Mrs. Mapleside keeps one servant, a tidy, cheerful-looking young woman of about seven-and-twenty. She has been thirteen years with her, Mrs. Mapleside having taken her from the national school, and trained her into a perfect knowledge of all her little ways. Her name is Hannah, but Mrs. Mapleside always addressed her as "child."
My life here is not eventful, but on the other hand it is not dull. I am never unoccupied, and time passes away in an easy, steady flow, which is very tranquillizing and soothing to me. The first thing after breakfast I read the Times aloud to Mrs. Mapleside, and then whenever there is an accident I look out the train in Bradshaw, and she is always devoutly thankful for another hairbreadth escape which she insists we have had. About eleven, either one or other of my friends comes in with her work and sits with us until lunch-time, or else I myself go out to call upon one of them. After lunch we go for a walk, or at least I do, and Mrs. Mapleside makes calls – to which she is very partial, and of which I confess I have quite a horror. Indeed, I never pay regular visits, preferring much to take my work and sit for a while of a morning at the houses where I am intimate. After dinner, Mrs. Mapleside dozes, and I go up into my room – for it has been summer – and write my story. I have now been here six months, and in that time have, between dinner and tea, written this little history of the principal events in my life, and in the lives of those dear to me; and the exercise has been a great solace and amusement to me. I have nearly come to an end now.

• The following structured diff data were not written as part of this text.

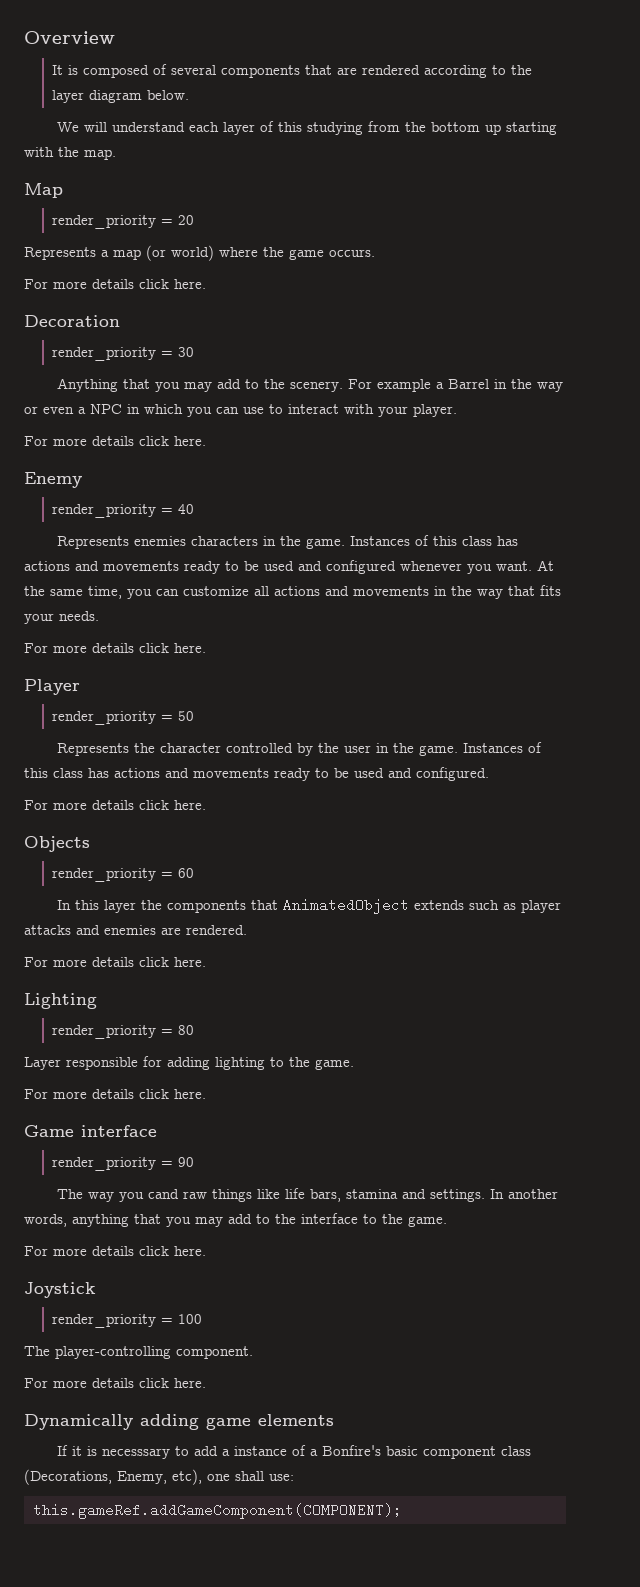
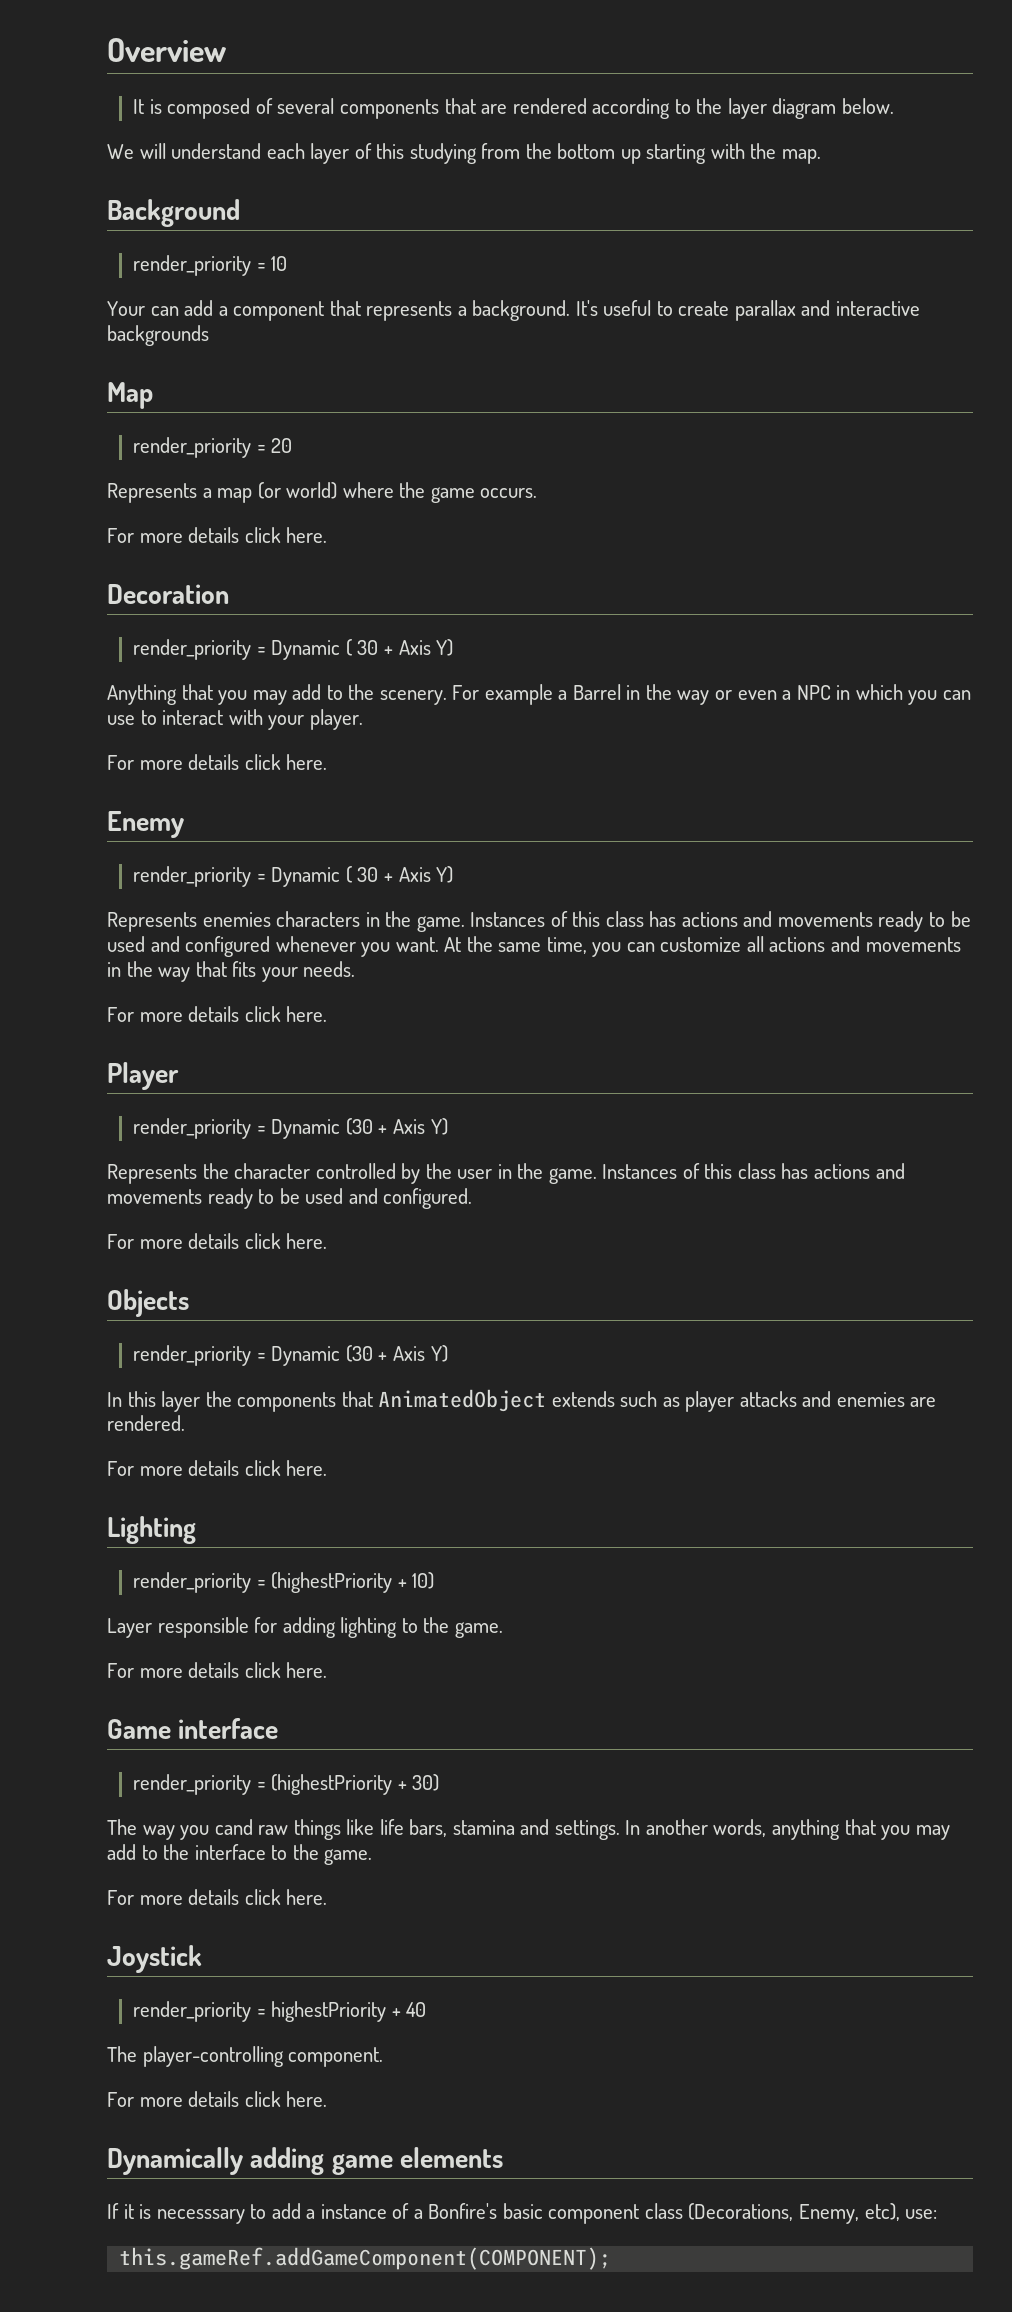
(116, 154) none -> [107,199,240,227] [133,255,288,276] [107,300,920,321] [107,325,209,346] // Background // render_priority = 10 // Your can add a component that represents a background. It's useful to create parallax and interactive backgrounds
[178,347,195,357] 30 -> [271,639,454,660] Dynamic ( 30 + Axis Y)
[178,504,195,514] 40 -> [271,866,454,887] Dynamic ( 30 + Axis Y)
[178,711,195,721] 50 -> [271,1118,448,1139] Dynamic (30 + Axis Y)
[178,868,195,878] 60 -> [271,1345,448,1366] Dynamic (30 + Axis Y)
[178,1025,195,1035] 80 -> [271,1572,435,1593] (highestPriority + 10)
[178,1157,195,1167] 90 -> [271,1774,440,1795] (highestPriority + 30)
[178,1314,203,1324] 100 -> [271,2001,427,2022] highestPriority + 40
[207,1471,264,1481] one shall -> (900, 2212) none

After I had been down here for four months I yielded to Polly's entreaties, and made my first half-yearly visit to them, from which I have only returned a fortnight. I confess that I had rather dreaded this meeting, but now that it is over I am very glad that I made it. It is so pleasant to think of Polly in her happy home, for it is a very happy one. Charley is such a capital fellow, so thoroughly good and hearty, and I am sure he would cut off his little finger if he thought it would give Polly pleasure. I tell her that I think she has her own way too much, more than it is good that a wife should, but Polly only laughs, and says, "That her dear old bear is quite contented with his chain, but that if he were to take it into his head to growl, and pull his own way, that he would find the chain only a flimsy pretence after all."